Welcher Wahnsinn treibt eigentlich die Leute, die glauben, die sozialen Netzwerke ersetzten bald die gewohnten Nachrichtenmedien wie Tageszeitung, Radio und Fernsehen? Ersetzen würde voraussetzen, dass etwas durch etwas anderes gleichwertig ausgetauscht würde. Facebook Co ersetzen nichts, sie lösen das Miteinander ab, das persönlich genommen werden könnte.
Es sprach der Häuptling der Indianer Wiglaf Droste: „Das Unpersönliche nehme ich persönlich, bin jedoch im Einzelfall nicht versöhnlich.“ Digital ist nicht analog. Wer miteinander spricht, der scheint schon jenseits von Kommunikation zu sein. Man gehört zur großen Kommunikationsgemeinschaft, wenn man sich in seiner Ruhe ständig von irgendwelchen Nachrichten stören lässt. Doch was lässt sich noch persönlich nehmen, wenn Meinungen und abgesabberte Äußerungen bei Facebook, Twitter und WhatsApp geschrieben werden?

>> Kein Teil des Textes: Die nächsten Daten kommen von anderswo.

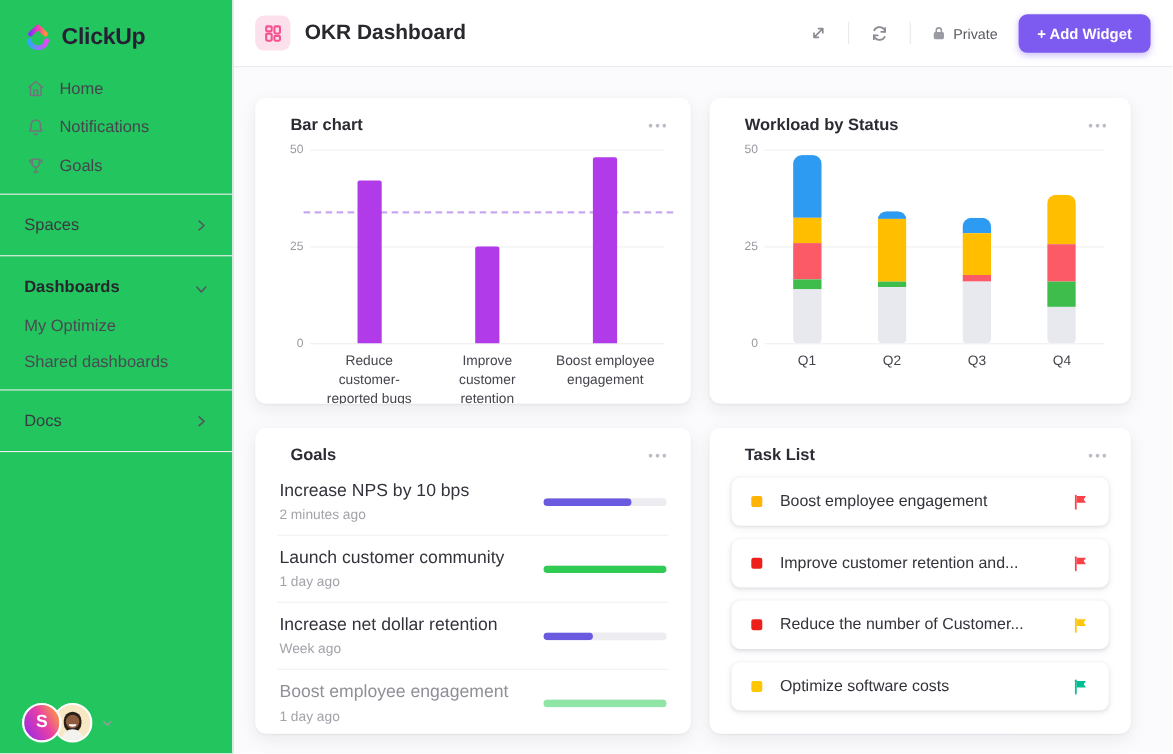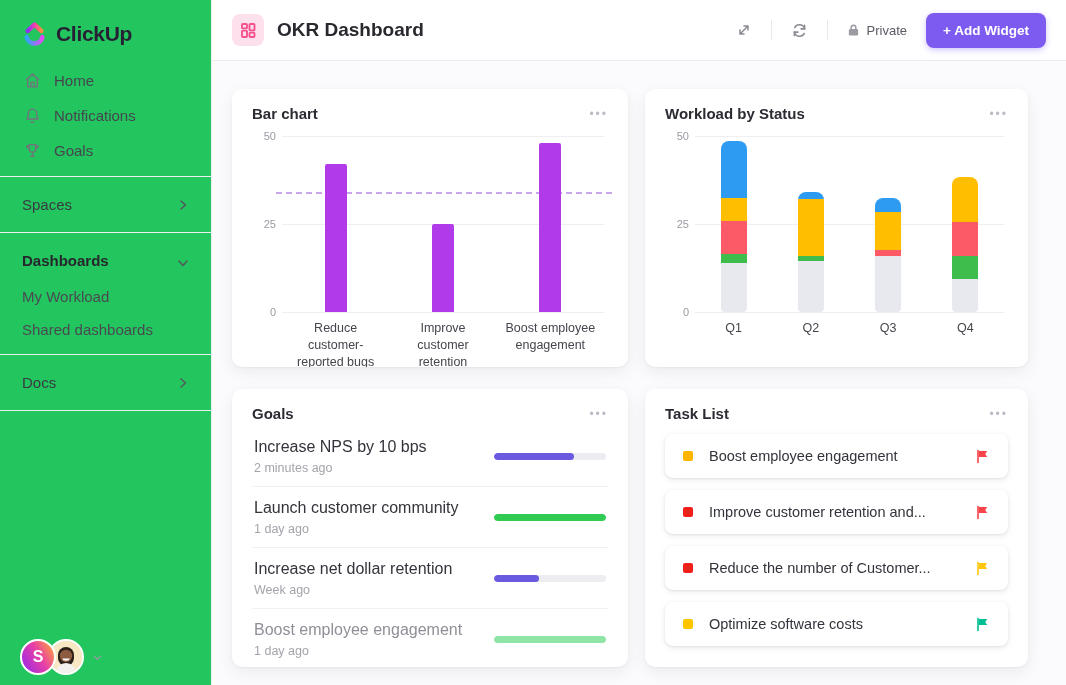"Bar chart" .card-head { margin-left: none -> 12px }
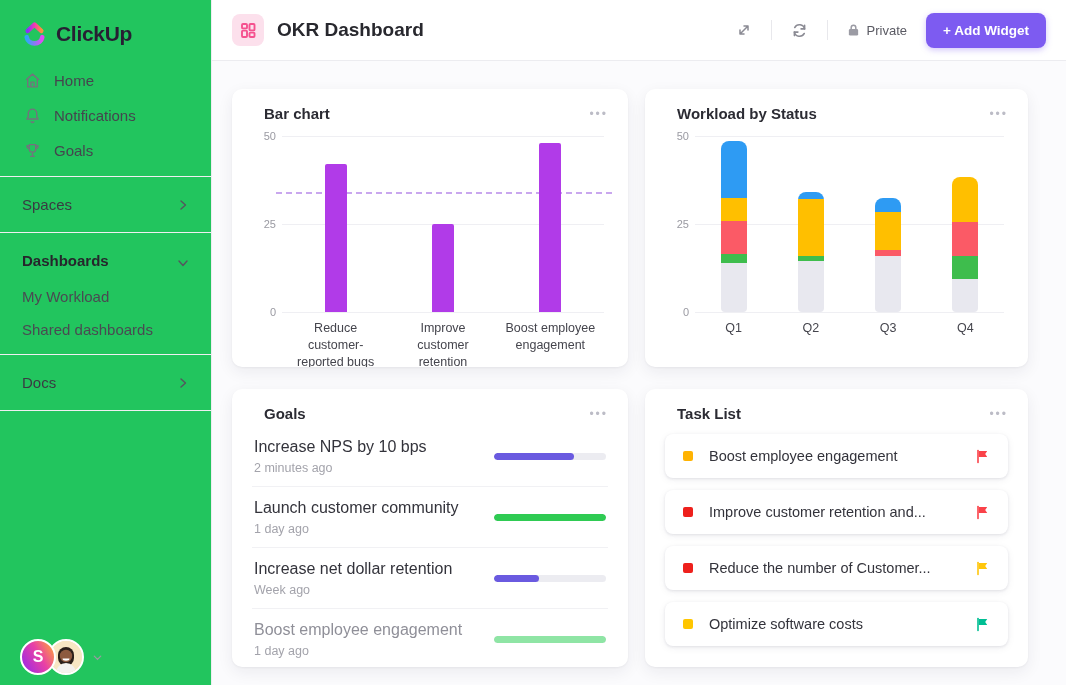"My Workload" span { text: Workload -> Optimize }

Denkt jemand nach und übergibt seine Überlegungen dem digitalen Raubtier, dann kann es Stürme geben, die nur noch einen Rückzug als Reaktion erlauben. So ein Shitstorm walzt platt, was als Meinung, Gedanke, Überlegung erst eine kleine Pflanze war. Die Antwort kommt als Reflex, denn jede Sekunde Nachdenken würde die Teilhabe an diesem Pseudoentrüsten vereiteln. Eine Diskussion gibt es nicht und wenn es sie geben sollte, dann muss sie rein und unkritisch sein, nur keine Experimente. Dann lassen die Politiker von der SPD, den Grünen den AfD-Mann Junge ausladen, er darf nicht mit in die schöne Runde des SWR, es soll ja eine sachliche Diskussion werden. Sachlichkeit ist schon lange nicht mehr die Sache der Politiker. Wichtig ist: Keine Äußerung über die Lippen kommen lassen, die einen Shitstorm auslösen könnte, dafür aber glattgebügelte Sinnlossprüche, denen der digitale Schwarm folgt.
Strategie digital, statt Diskurs analog
Peter Boudgoust, der beim SWR als Intendant verantwortlich für das Zugeständnis an die Politiker ist, erklärt digital verwirrt dann auch noch: „Ich sehe meine Aufgabe vor allem darin, strategische Weichen zu stellen. Der SWR und der öffentlich-rechtliche Rundfunk insgesamt muss für alle Nutzer unverzichtbar bleiben.“ Man lerne, es geht um Strategie. Inhalte und ein Diskurs sind nicht gewollt. Oder der Intendant an die Arbeitsplätze gedacht, was man gerne tut, wenn irgendetwas totgeschlagen werden soll. Lieber Waffen exportieren, um zu töten, als hier im Lande Arbeitsplätze riskieren. Der SWR hat keine Menschen getötet, sondern den freien Meinungsaustausch, aber dafür haben jetzt einige Rechtsanwälte ihr Salär für die nächsten Wochen gesichert, denn der AfD-Mann hat nach den Worten von Hans-Jürgen Papier, dem langjährigen Präsidenten des Verfassungsgerichts, gute Chancen für das Einklagen eines Auftritts beim SWR.
Man kann nicht zurück!
Wie sehr die Digitalisierung unser gesellschaftliches Miteinander verändert hat, das ahnen wir erst. Kritiker werden ermahnt, dass ein Aussteigen gar nicht möglich sei. Das führt zur Frage: Gibt es ein richtiges Leben im Digitalen? Wobei die Frage eigentlich schon falsch gestellt ist, denn Leben ist analog und nicht digital. Diskurs und Meinungsaustausch haben ihren Sinn verloren, wenn es nicht auch zum Streit kommen darf. Da nehme ich es dem anderen persönlich übel, dass er mich nicht ausreden lässt, Unwahrheiten als Argumente anführt oder mich durch suggestive Fragen vorführen will. Es muss gestritten werden, damit man sich wieder versöhnen kann. Und es nicht die Frage, ob man aus der Entwicklung aussteigen kann, sondern ob man die Aussage eines anderen auch persönlich nehmen kann. Ein solcher Disput ist eine analoge Begegnung ohne virtuelle Anteile. Weg von der digitalen Vorherrschaft und dem digitalen Überbau! Mehr analog als digital bedeutet nicht, die technische Entwicklung durch ein Reset auf den Ursprungszustand zu katapultieren. Es bedeutet, weniger darüber nachdenken, wie man in der digitalen Welt mithalten kann, sondern mehr analog in Beziehung zu treten, denn zur Not kann man da einem anderen auch mal gegen das Schienbein treten.